This envisioned "moon village," a product of international collaboration between spacefaring nations, will be a base for science, business, mining and even tourism, Johann-Dietrich Wörner, director general of the European Space Agency (ESA), said during the 32nd Space Symposium earlier this month.
The moon village would be open for use by ESA member states and other nations around the globe, Wörner said. ESA regards the moon as the next logical destination for humans beyond low Earth orbit, and utilizing Earth's nearest neighbor should pave the way for human missions to Mars, he added.
"I think we should go first to the moon and then further on," Wörner said on April 13, during a session at the symposium called "New Generation Space Leaders Panel: The Future of Human Spaceflight."
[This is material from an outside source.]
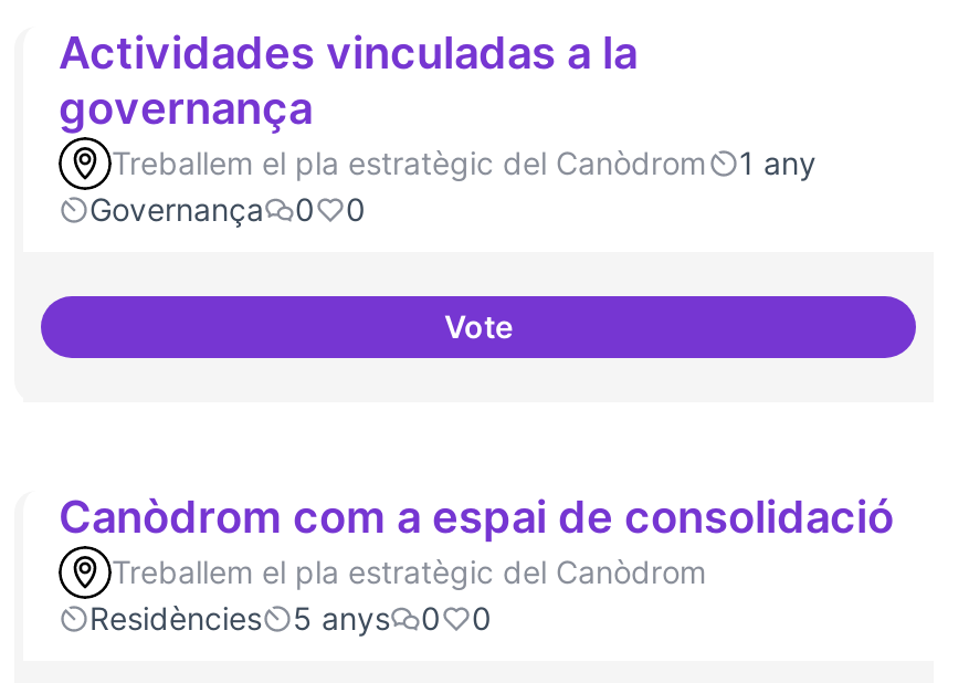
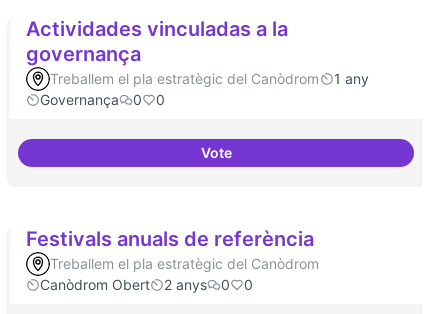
[59,491,894,544] Canòdrom com a espai de consolidació -> [26,227,314,251] Festivals anuals de referència
[89,599,390,637] Residències | 5 anys -> [40,276,207,293] Canòdrom Obert | 2 anys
"I would not call Mars the ultimate goal. I am quite sure humans will go further," he added.
Wörner said the term "moon village" was chosen advisedly, to help people understand the purpose of such an outpost.
"A village is something where different people are gathering with different capabilities, different opportunities, and then they build a community," Wörner said. "It's not one village with some houses, a church."
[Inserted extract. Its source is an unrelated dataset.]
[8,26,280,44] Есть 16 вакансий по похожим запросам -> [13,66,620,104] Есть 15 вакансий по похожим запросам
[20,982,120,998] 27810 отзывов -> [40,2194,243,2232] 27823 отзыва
The idea, he added, is to bring together a variety of different actors from the public and private sectors.
"But for me, it's also a stepping-stone, a test bed ... to go further, for instance, to Mars and beyond," Wörner said.
NASA aims to get astronauts to the vicinity of Mars by the end of the 2030s. This ambitious effort will require broad international cooperation, space agency officials have said.
Lunar exploration will likely get a big boost in the next decade, thanks to rising interest in the moon in Europe and other parts of the world.
That view is expressed in a new ESA brochure now in circulation. The brochure draws upon findings from a conference called "International Symposium on Moon 2020-2030: A New Era of Human and Robotic Exploration," which was held in December at ESA's European Space Research and Technology Center in Noordwijk, the Netherlands.
This is a condensed version of an article that appeared on Space.com. Read the original story here. Leonard David is author of "Mars: Our Future on the Red Planet," to be published by National Geographic this October. Follow Space.com on Twitter, Facebook or Google+. Originally published on Space.com.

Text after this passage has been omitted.